We are pleased to announce the two winning teams of our 2019 CHILD-BRIGHT KT Innovation Incubator competition: the Making Sense of Connectedness team and the Ready 2 Work team. Read more about both teams below.
The Making Sense of Connectedness project is led by Natalie Miyake (Autism Advocate/Parent, West Island Association for the Intellectually Handicapped), Dr. Melissa Park (Principal Investigator, Participatory Research / School of Physical & Occupational Therapy at McGill University), Caitlin Bard (Autism Advocate/Student), Lyne Charlebois (Executive Director of West Island Association for the Intellectually Handicapped), Anabel Sinn (Principal Designer, Connected Narratives) and Casey Vormer (Autism Advocate/Artist, Project Coordinator).
Meet the team here:
What is Making Sense of Connectedness?
The Making Sense of Connectedness team will use the KT Innovation Incubator grant to give neurodiverse children and youth, as well as their families, the opportunity to build an online hub of sensory environments in Montreal to engage the public about the impact of these sensory spaces on the learning, health, and well-being of neurodiverse children and their families.
More specifically, the team will:
Place children/youth on the autism spectrum and their families at the centre of the project to co-create initiatives that will change everyday sensory spaces based on their experiential knowledge
Collaborate with children/youth on the spectrum to represent messages and important themes, which will be accessed on the online platform
Use ethnographic methods (e.g., photographs, mini-films, stories, fieldnotes of participant observations) to document the process of engaging the public, co-designing and evaluating initiatives.
This is an innovative project that aims to modify sensory environments in health care and commercial settings and that will be co-led by people with autism spectrum disorder (ASD) and family members of children/youth with brain-based developmental disabilities. They will document the process through ethnographic methods to better record their different approaches at engaging the public in collaboratively creating and implementing child and youth-led initiatives to help create these neurodiverse-friendly environments.
This team’s partnership was established in April 2015 when Dr. Melissa Park and Natalie Miyake (Former Board Member of West Island Association for the Intellectually Handicapped) met with families with children diagnosed with autism. The participatory research project at the time provided children and their families an opportunity to take photos and videos of places where they experienced social inclusion/exclusion, with particular emphasis on sensory supports and barriers in those spaces. The team has since grown to include more autism advocates and artists to support the infrastructure for photographs, mini-films and stories of neurodiverse children and youth.
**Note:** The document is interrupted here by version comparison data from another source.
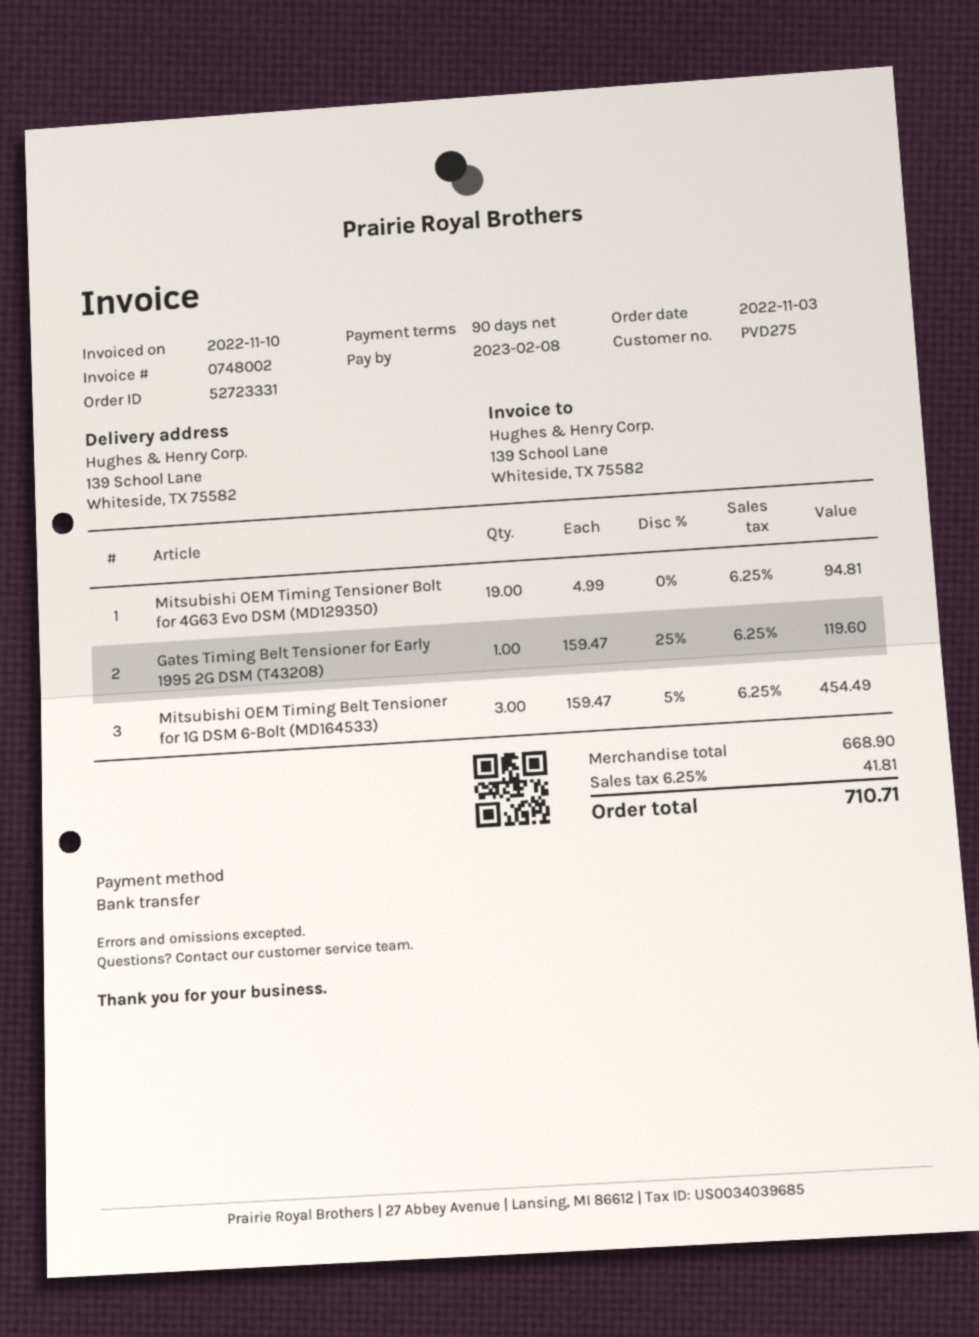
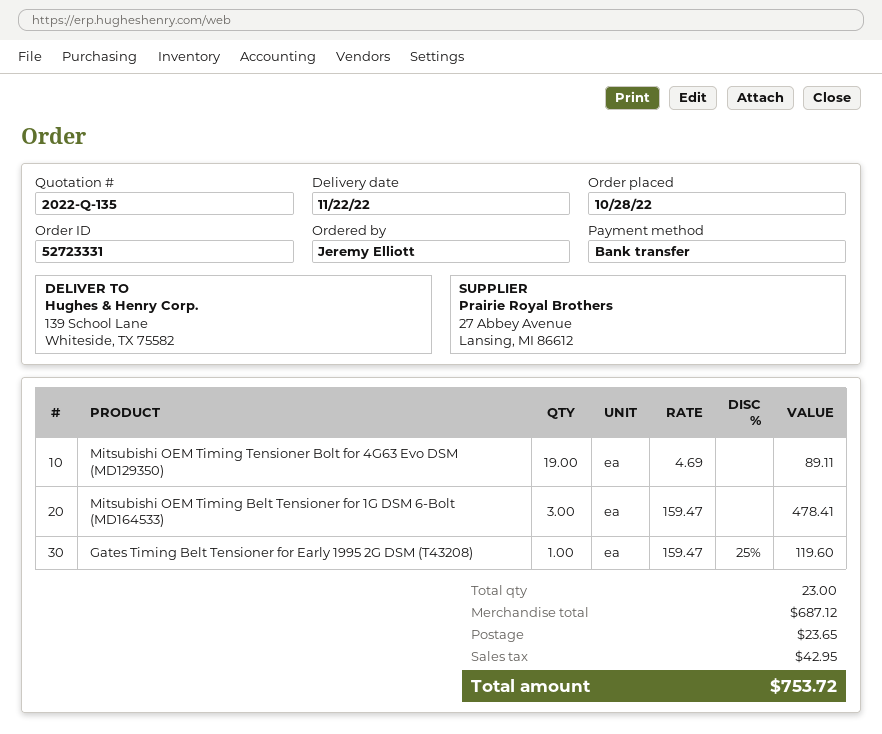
order date: 2022-11-03 -> 2022-10-28
Mitsubishi OEM Timing Tensioner Bolt for 4G63 Evo DSM (MD129350): 19 x 4.99 = 94.81 -> 19 x 4.69 = 89.11
Mitsubishi OEM Timing Belt Tensioner for 1G DSM 6-Bolt (MD164533): 3 x 159.47 - 5% = 454.49 -> 3 x 159.47 = 478.41
subtotal: 668.90 -> 687.12
shipping: none -> 23.65
tax: 41.81 -> 42.95
total: 710.71 -> 753.72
The Ready 2 Work project is led by Dr. Priscilla Burnham Riosa (Principal Investigator, Department of Applied Disability Studies at Brock University), Lisa Whittingham (PhD Student), Courtney Bishop (PhD Student), Nickolas Kenyeres (Technology Specialist), Dr. Briano De Rezze (Collaborator, School of Rehabilitation Science at McMaster University), Dr. Wendy Roberts (Collaborator, Integrated Services for Autism and Neurodevelopmental Disorders) and Neil Walker (York ASD Partnership Project Liaison/Coordinator).
Meet the team here:
What is Ready 2 Work?
The Ready 2 Work team will use the KT Innovation Incubator grant to develop and pilot an online vocational/employment readiness platform alongside self-advocates with autism spectrum disorder (ASD), their families, and professionals who operate vocational programs for people with ASD.
More specifically, the team will:
Conduct focus groups with key stakeholders (people with ASD, their families, and program leaders from relevant vocational/employment organizations) about the needs of job seekers with ASD
Develop and test the online platform with ongoing feedback from key stakeholders to ensure that the hub stays relevant for end users
Pilot the finalized platform with end users both involved and not involved in the previous project phases to evaluate the overall experience and perceived utility of the tool.
The project is motivated by both the importance of vocational and employment success among people with ASD and by the shortage of existing tools that currently support people with ASD to market their skills to potential employers. This ‘gateway to employment’ platform will provide tools to individualize employment readiness that can lead to concrete deliverables (e.g., customized resume, mentor connection) that would be helpful in beginning or continuing their vocational/employment search.
The CHILD-BRIGHT KT team, including the members of the KT Advisory Committee, will also conduct a case study about innovation in knowledge translation and propose an appropriate evaluation framework for the Making Sense of Connectedness and Ready 2 Work teams.
Congratulations to both winning teams for these highly innovative projects!
We would also like to thank all the applicants of our second CHILD-BRIGHT KT Innovation Incubator grant competition as well as our review panel, which was composed of parents, researchers, clinicians, educators, trainees, and youth with expertise in KT research, childhood disability research, occupational therapy, mental health services, communications, and advocacy.